What leads someone to charge radically less than the leading players in any given marketplace?

Are they worth more than they are charging? Likely not. They are charging what they need to charge to get business from a broker who offers (and invests in) a superior product. You will never see long standing, industry leading brokerage houses selling themselves short to buy market share. It’s a fool’s errand and a short road to failure. There is usually another explanation.

Many times, you will find that aircraft sales/ brokerage is a secondary business for people quoting low. Their strength is in other areas, and you will see that in those areas of strength they are commanding top rate for their services. A maintenance shop that sets its eye on the sales business will often be charging $175/ hour or more for their shop rate. Why? Because they are a professional maintenance organization and that is the industry standard rate. It’s worth paying this rate for a good shop because they stand on their reputation and people do business with them based on the quality of their work. A training organization that charges over $1000/ day for training will quote to sell or buy your airplane for a song. Why? It’s not what they know how to do well, nor have they invested themselves in the business of aircraft sales. You won’t find these people in the member roles of industry leading sales organizations. You will often find reputable brokers refusing to do business with these organizations because of their lack of experience and their questionable tactics. In addition, these brokers often run rough shod through the delicate process of negotiating the inspection and sale of an airplane.

Are there good reasons for charging significantly less than the pros?

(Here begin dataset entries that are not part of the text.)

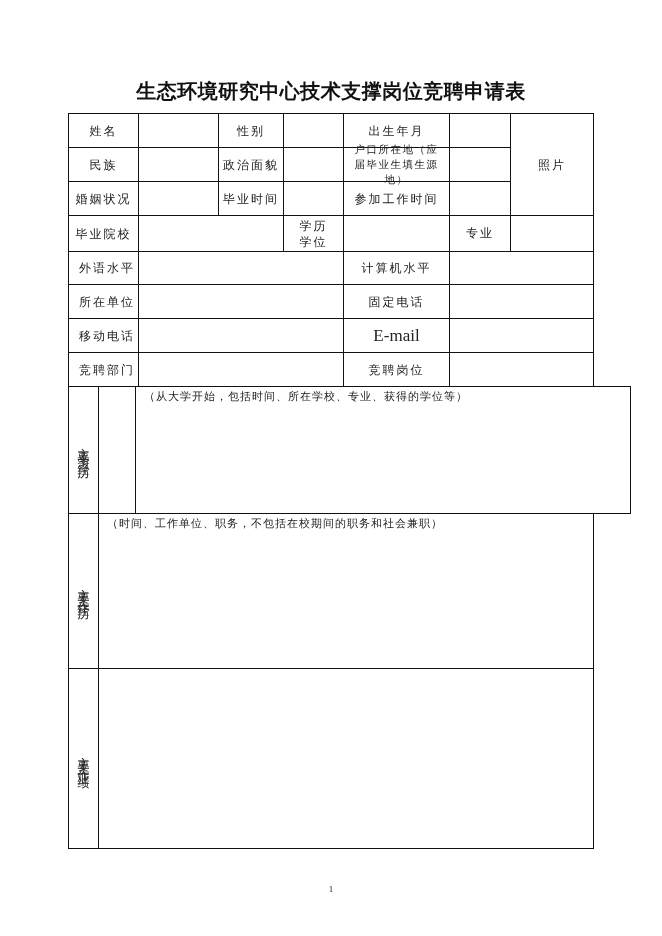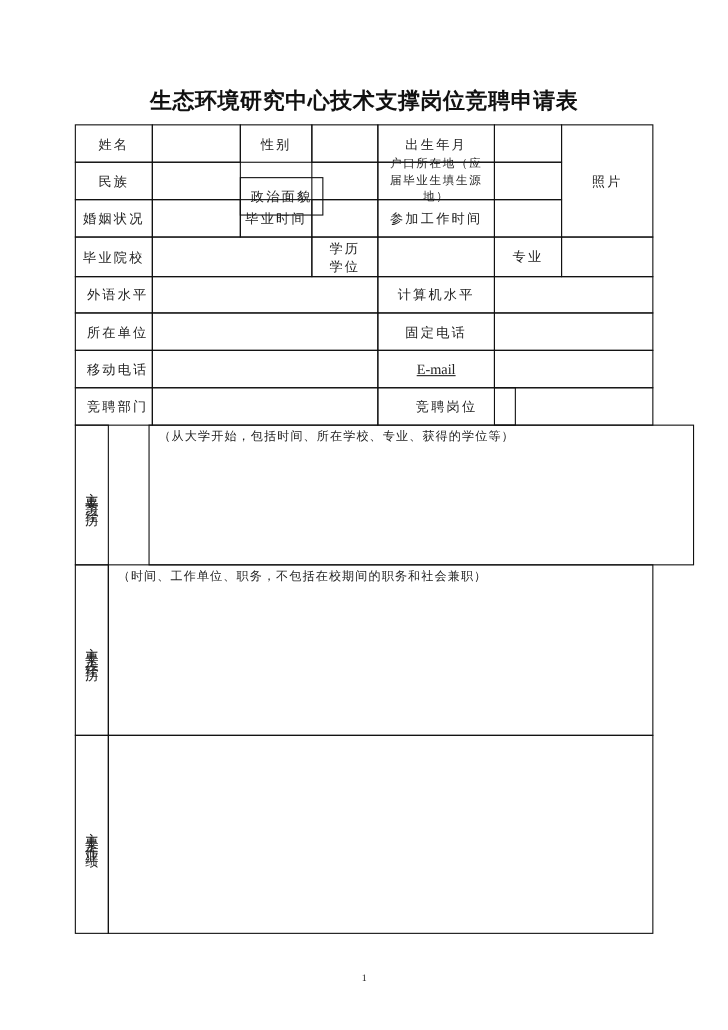"政治面貌" div.cell { top: 161px -> 147px; width: 76px -> 66px }
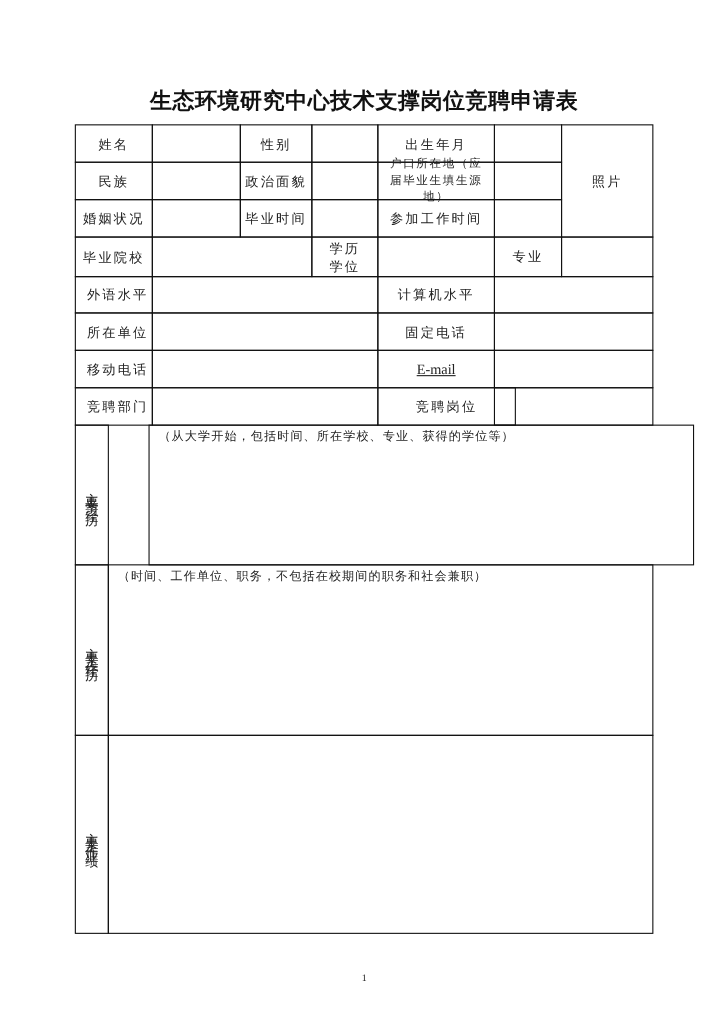"E-mail" .cell.latin { font-size: 13px -> 17px; text-decoration: underline -> none }
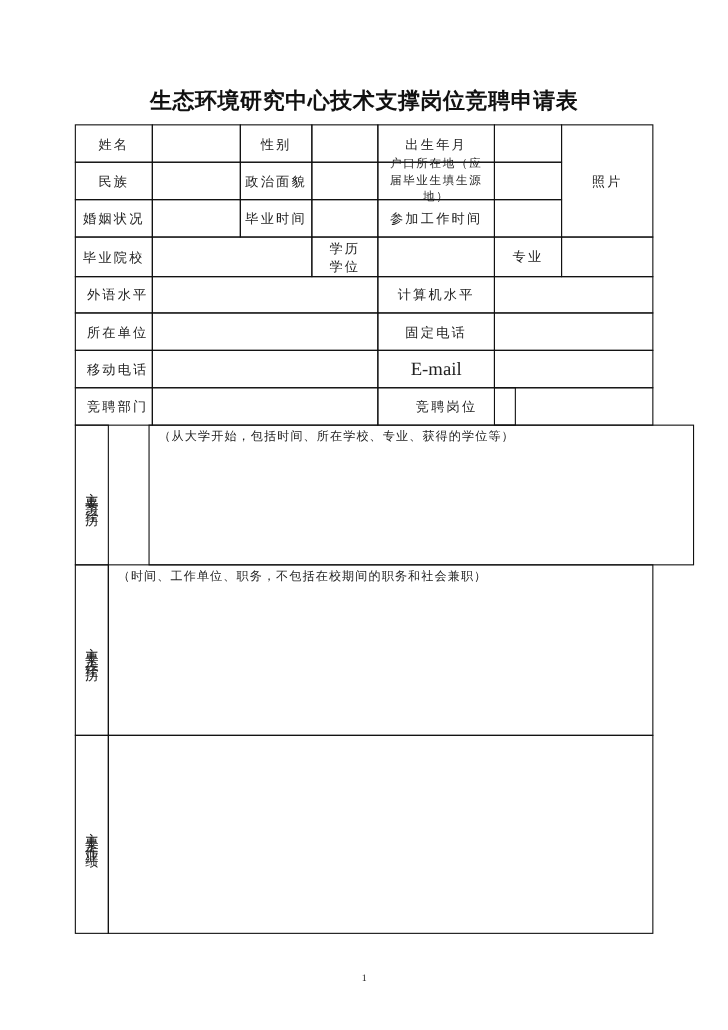"竞聘岗位" div.cell { width: 126px -> 107px }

Not if you’re a pro yourself. Think about it. If a broker cannot command the industry standard rate when they are negotiating their own value, how can they negotiate a fair market value for your airplane? Will they suddenly become better at negotiating a price for you than they have negotiated for themselves? Nope. They will underperform on the sale of your airplane as they have perhaps done in the sale of their services. A second possibility is that they are not investing nearly as much into the marketing and sale of your aircraft as are their professional counterparts. A third possibility is that they are making hidden profits on the sale of your aircraft that you don’t know about. They may offer to flip your airplane where you sell it to them first and they sell to the client. They may also work both ends of a deal where they get a kickback from another dealer or shop (which comes out of your pocket). They may make their profit over bringing your airplane into their maintenance shop and capitalizing there. Sadly, there are some questionable characters in this industry of ours.

What should you look for in a good broker?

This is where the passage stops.